Alastair
Crooke: O Projeto Trump está se desfazendo?
A queda
entre Musk e Trump (pelo menos por ora) tem um ar claramente de "feito
para a televisão". Mas não se deixe enganar pelo entretenimento. A disputa
ilustra uma contradição fundamental no coração da coalizão MAGA. É bem possível
que essa contradição venha a explodir em algum momento futuro e pode acabar
desencadeando a lenta decadência do Projeto Trump.
Um
momento crucial na última eleição nos EUA foi a mudança de lado dos ultra-ricos
oligarcas do Vale do Silício, que abandonaram os democratas para apoiar Trump.

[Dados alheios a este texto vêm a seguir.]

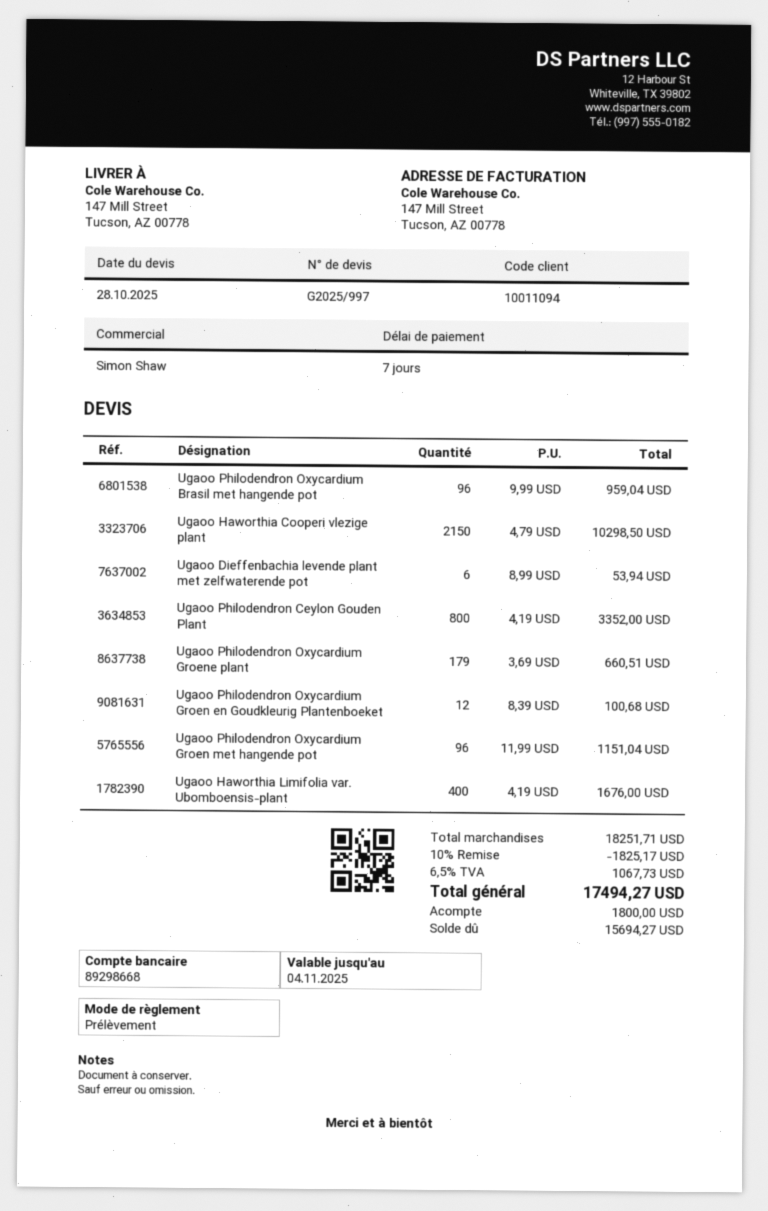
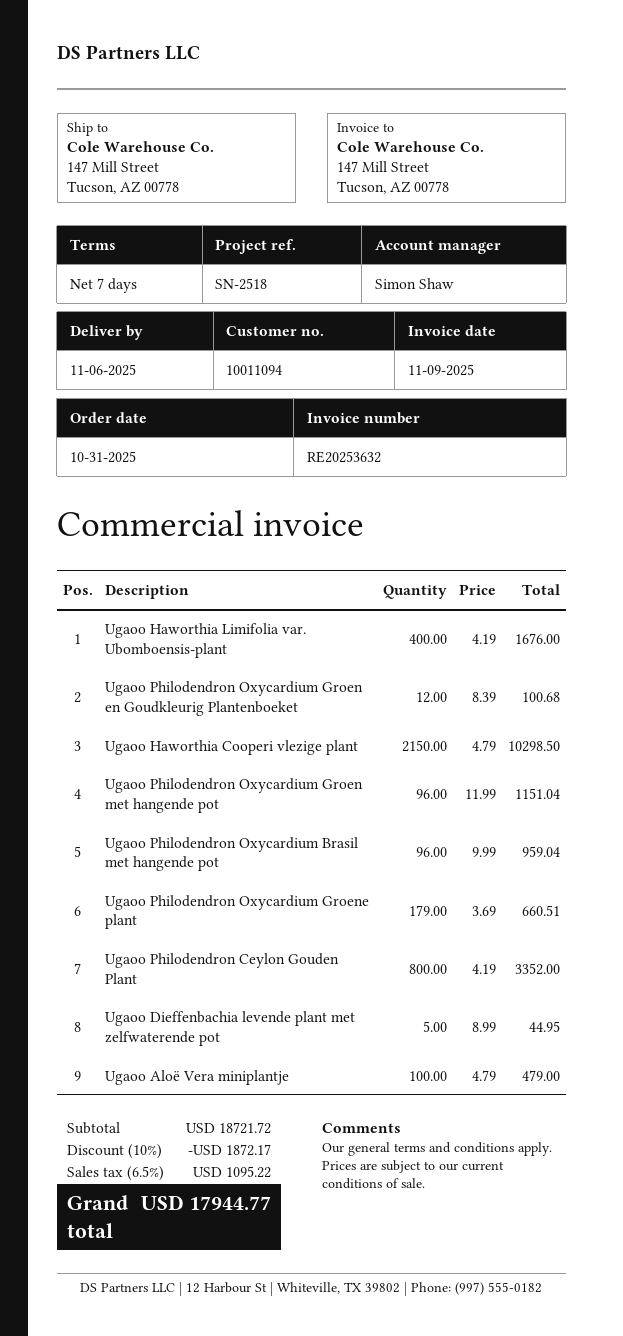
Ugaoo Dieffenbachia levende plant met zelfwaterende pot: 6 x 8.99 = 53.94 -> 5 x 8.99 = 44.95
Ugaoo Aloë Vera miniplantje: none -> 100 x 4.79 = 479.00
subtotal: 18251.71 -> 18721.72
discount: 10% = 1825.17 -> 10% = 1872.17
tax: 6.5% = 1067.73 -> 6.5% = 1095.22
total: 17494.27 -> 17944.77

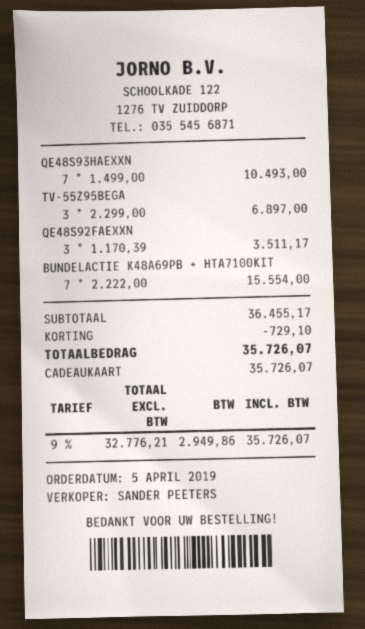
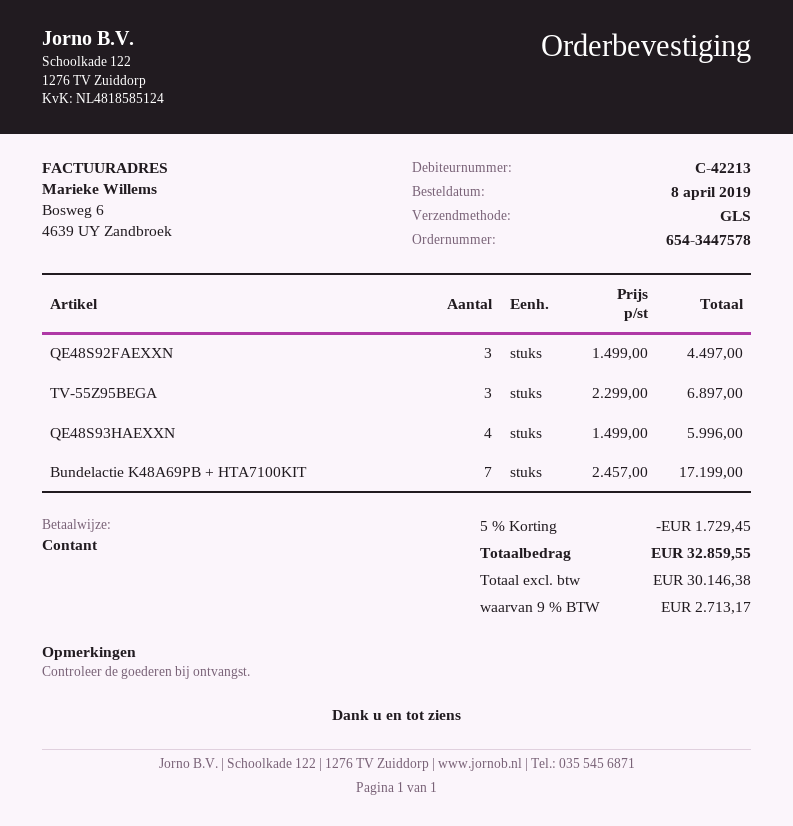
order date: 2019-04-05 -> 2019-04-08
payment method: gift card -> cash
QE48S93HAEXXN: 7 x 1499.00 = 10493.00 -> 4 x 1499.00 = 5996.00
QE48S92FAEXXN: 3 x 1170.39 = 3511.17 -> 3 x 1499.00 = 4497.00
BUNDELACTIE K48A69PB + HTA7100KIT: 7 x 2222.00 = 15554.00 -> 7 x 2457.00 = 17199.00
discount: 729.10 -> 1729.45
net: 32776.21 -> 30146.38
tax: 9% = 2949.86 -> 9% = 2713.17
total: 35726.07 -> 32859.55

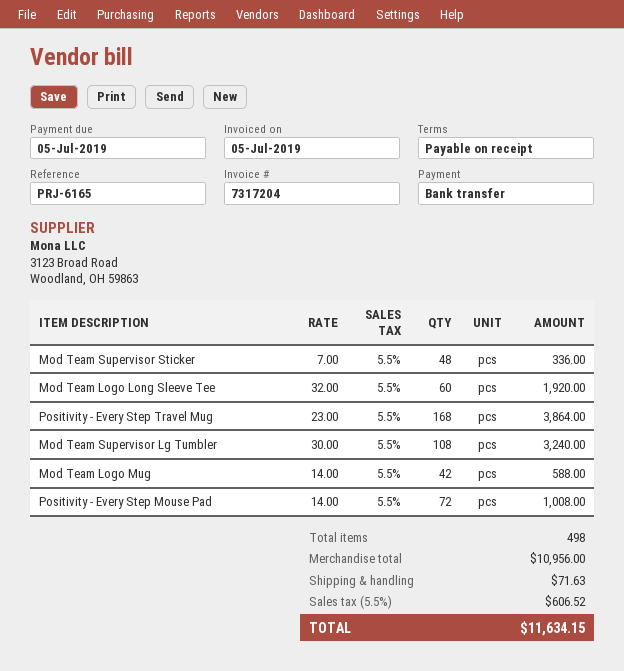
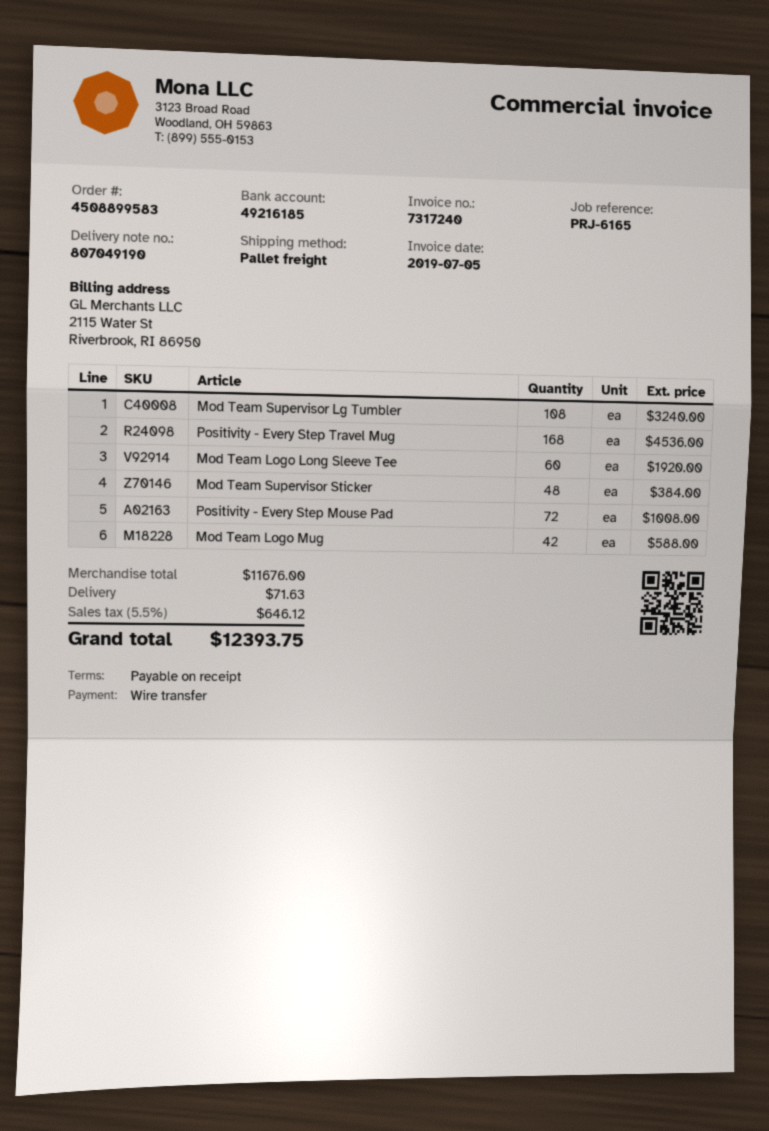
invoice number: 7317204 -> 7317240
Mod Team Supervisor Sticker: 48 for 336.00 -> 48 for 384.00
Positivity - Every Step Travel Mug: 168 for 3864.00 -> 168 for 4536.00
subtotal: 10956.00 -> 11676.00
tax: 5.5% = 606.52 -> 5.5% = 646.12
total: 11634.15 -> 12393.75

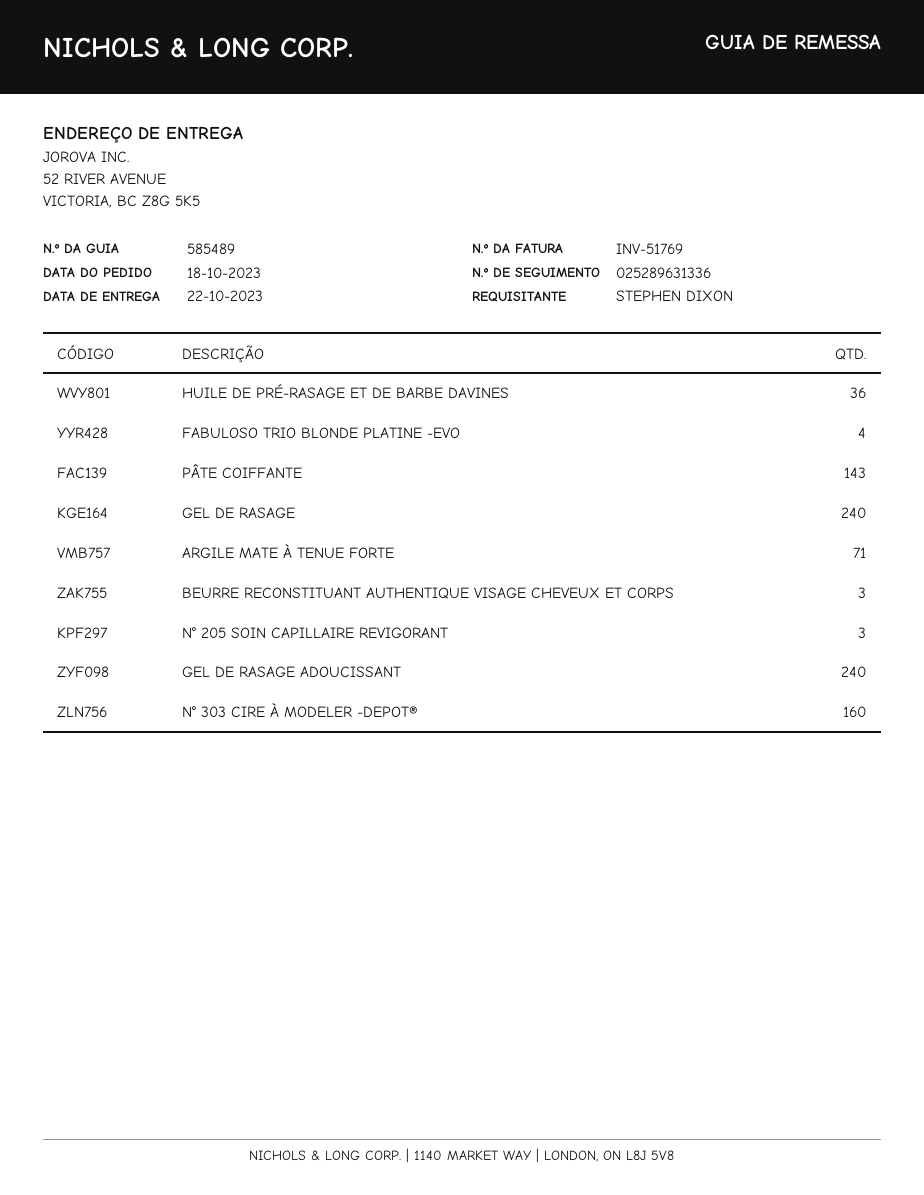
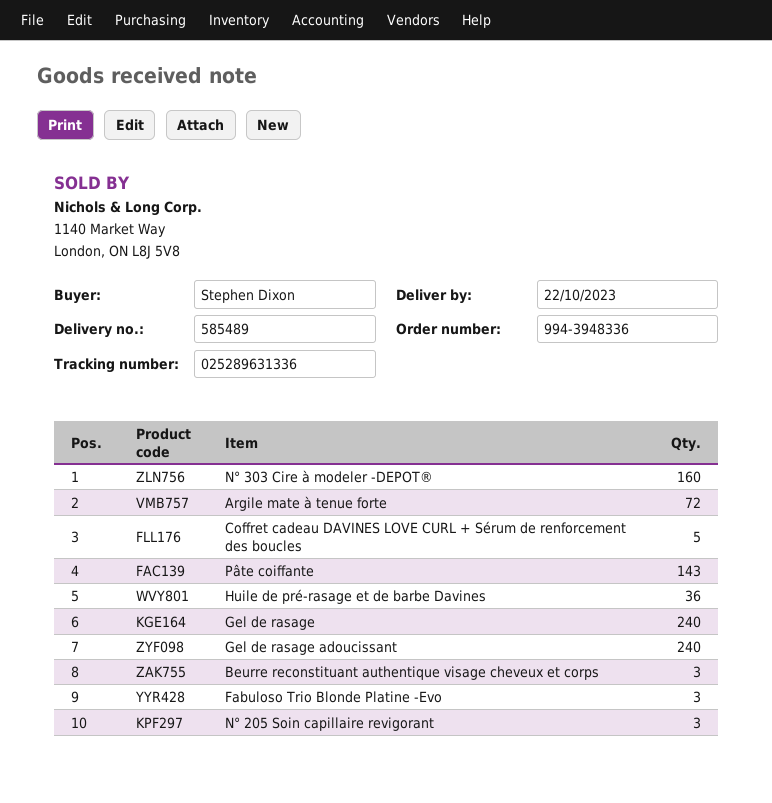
FABULOSO TRIO BLONDE PLATINE -EVO: 4 -> 3
ARGILE MATE À TENUE FORTE: 71 -> 72
Coffret cadeau DAVINES LOVE CURL + Sérum de renforcement des boucles: none -> 5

Isso trouxe tanto dinheiro quanto a reluzente possibilidade de os EUA
monopolizarem o armazenamento global de dados, a inteligência artificial e o
que Yanis Varoufakis chama de "capital em nuvem" – a suposta
capacidade de cobrar taxas pelo acesso ao imenso acervo de dados estadunidenses
e às plataformas associadas das Big Techs. Acreditava-se que esse monopólio de
dados daria aos EUA o poder de manipular como o mundo pensa – e de definir
quais produtos e plataformas seriam vistos como "legais".
A ideia
também era que um monopólio sobre data centers poderia ser tão lucrativo quanto
o monopólio do dólar como a principal moeda de comércio – o que geraria
influxos de capital capazes de compensar a dívida.
No
entanto, a combinação explosiva entre os oligarcas da tecnologia e os
populistas MAGA reside no fato de que ambas as facções têm visões
irreconciliáveis – tanto para lidar com a crise estrutural da dívida
estadunidense quanto para o futuro cultural do país.
A visão
dos "Tech Bros" é radicalmente autoritária e libertária. Peter Thiel,
por exemplo, defende que um pequeno grupo de oligarcas deve governar o império,
livre de limitações democráticas; que o futuro deve ser baseado em
"tecnologia disruptiva", ser robótico e impulsionado por IA; e que a
população deve ser rigidamente "controlada" por meio da inteligência
artificial.
Já a
visão da Equipe Econômica de Trump é bem diferente: o objetivo primordial de
Trump – ao qual a geopolítica está subordinada – é fortalecer o dólar como a
principal moeda de comércio mundial. Esse objetivo, porém, só pode ser
sustentado se a insustentável dívida dos EUA for enfrentada.
Essa
dívida reflete o desequilíbrio que se acumulou desde 1970, quando a balança
comercial dos EUA entrou em déficit. Por um lado, os EUA facilitaram uma esfera
exagerada de endividamento global em dólares, permitindo gastos excessivos no
mundo todo. Por outro, essa enorme pirâmide invertida de dívida repousa sobre
uma base produtiva estadunidense pequena e encolhendo.
Em
outras palavras, embora os EUA tenham se beneficiado enormemente desses
influxos de capital, não podem mais esperar crescer para sair da própria
armadilha de dívida que criaram.
A
equipe de Trump propõe resolver esse desequilíbrio desvalorizando o dólar
(talvez em até 30%), cortando impostos corporativos (para trazer de volta a
manufatura para os EUA) e, assim, reduzindo gradualmente a nuvem de dívida em
dólar offshore em relação à capacidade produtiva estadunidense.
Para
ser claro: isso não resolve o problema da dívida – apenas ganha tempo.
A
estratégia de "choque e pavor" com tarifas foi planejada para
assustar o mundo a aceitar acordos ruins que se encaixassem nesse esquema. A
pressão dos EUA por gasto militar maior na OTAN também segue a mesma lógica de
"melhores práticas de falência" para reestruturar credores
existentes.
Até
agora, isso não funcionou como planejado, em grande parte devido à resistência
chinesa. Como resultado, o mercado de títulos estadunidenses (mercado de
dívida) permanece em ponto de bala, com cada leilão sendo um suspense.
Simplificando:
a base populista MAGA exige um retorno a uma economia humana real e empregos
bem remunerados, enquanto os Tech Bros defendem um futuro distópico de
tecnologia disruptiva, robótica e IA. Essas visões são completamente opostas.
Saber
desse contexto pode explicar por que Steve Bannon (aliado dos populistas MAGA)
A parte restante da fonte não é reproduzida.